6.The Organization and Conduct of Examinations.—The organization and conduct of examinations, in such a way that each candidate shall be treated in precisely the same way as every other candidate, is a complex matter, especially where several thousand candidates are concerned. The greatest precautions must be taken to ensure the secrecy of the examination papers before the examination, and the effective isolation of individual candidates during the examination. The supervision should be adequate to remove all temptation to copying. The hygienic conditions should be such as to reduce the strain to a minimum. The question of the mental fatigue produced by examinations has been studied by certain German observers, but has not yet been fully investigated.

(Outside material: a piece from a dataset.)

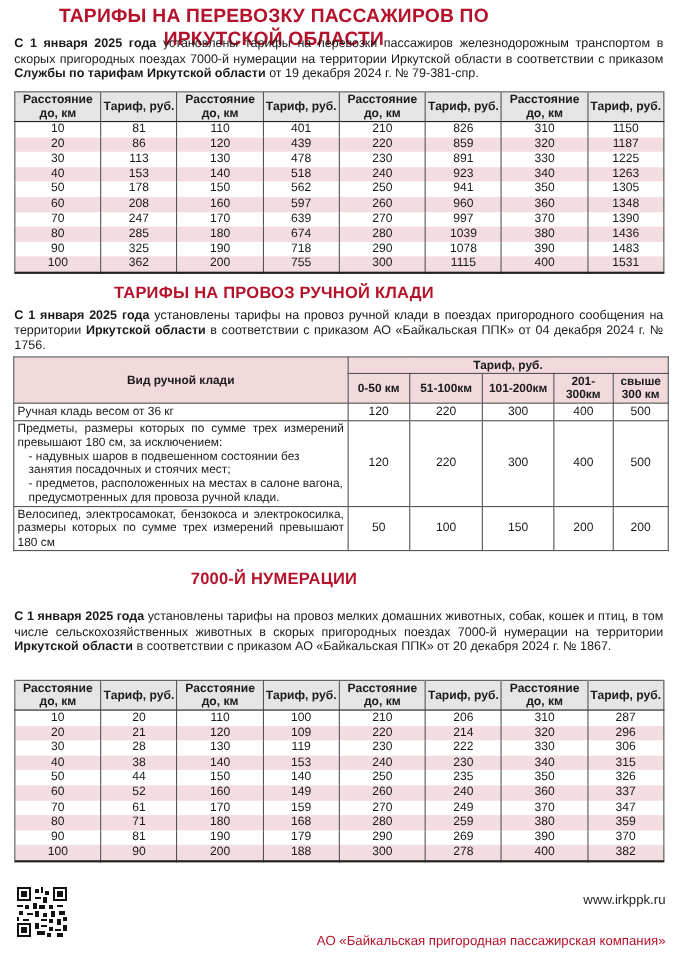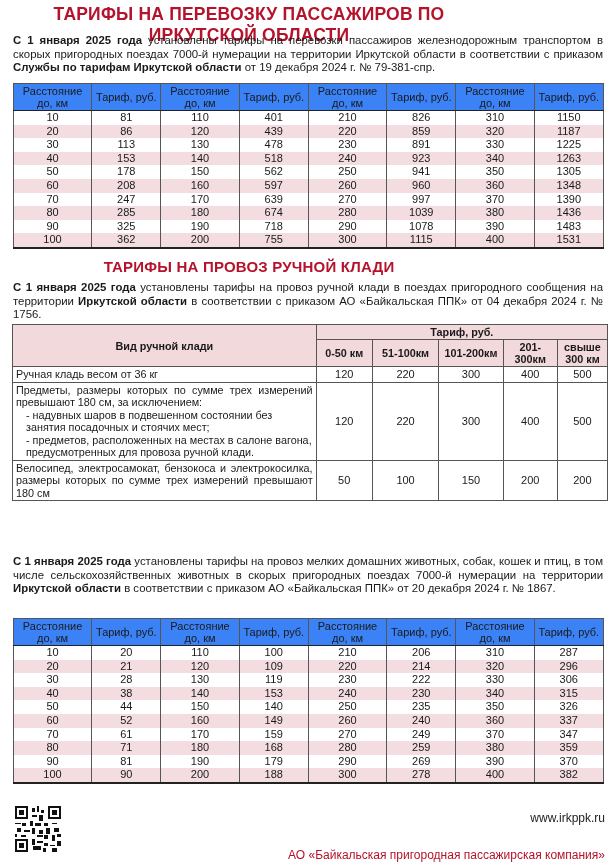"Расстояние до, км" .dist th { background: #3b82f6 -> #e5e5e5; font-weight: normal -> bold }
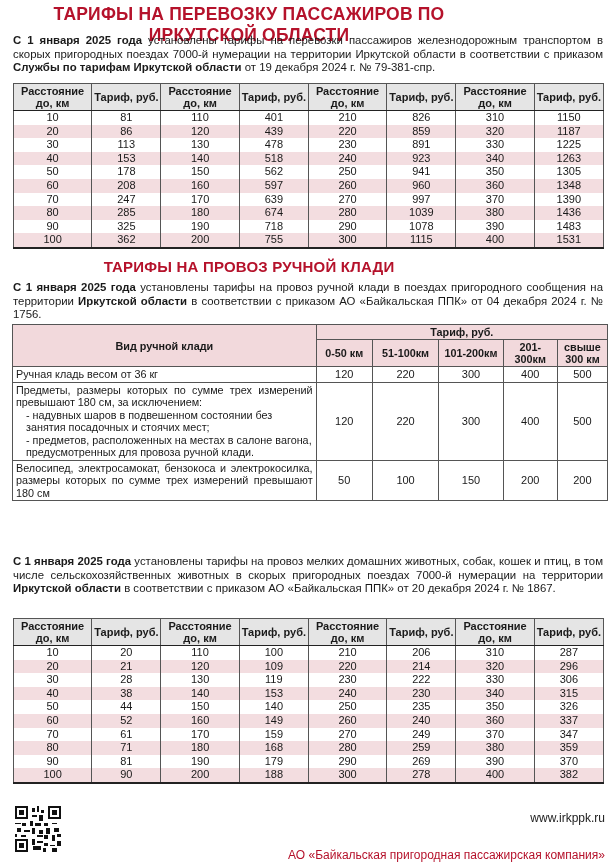"7000-Й НУМЕРАЦИИ" div { html: none -> <div>7000-Й НУМЕРАЦИИ</div> }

7.Marking, Classification and Errors of Detail.—In applying a single test in a qualifying examination it would be sufficient to mark candidates as passing or failing. But examinations consist as a rule of a number of tests, each one of which is complex; and a mark is recorded in respect of each test or portion of a test in order to enable the examining body to estimate the performance, considered as a whole, of the candidate. At Oxford the marks are not numerical, but the papers are judged as of this or that supposed “class,” and various degrees of merit are indicated by the symbols α, β, γ, δ, to which the signs + or − may be prefixed, according as they are above or below a certain standard within each class. At Cambridge, numerical marks are used. The advantage of numerical marks is that they are more easily manipulated than symbols; the disadvantage, that they produce the false impression that merit can be estimated with mathematical accuracy. Professor F.Y. Edgeworth, in two papers on “The Statistics of Examinations” and the “Element of Chance in Competitive Examinations” (Journal of the Royal Statistical Society, 1888 and 1890), has dealt with the subject, although on somewhat limited lines. His investigations show clearly that with candidates near the border-line of failure, which must necessarily be fixed at a given point (subject to certain allowances, where more than one subject is considered), the element of chance necessarily enters largely into the question of pass and failure. The fact may be stated in this way:—the general efficiency of the test being granted, it is true to say that the large majority of those who pass an examination will be superior in efficiency to those who fail; but a few of those who fail may be superior to a few of those who pass. These errors are not peculiar to the examination system, they are inherent in all human judgments. It is necessary to allow for them in considering the failure of an individual candidate as an index of inefficiency.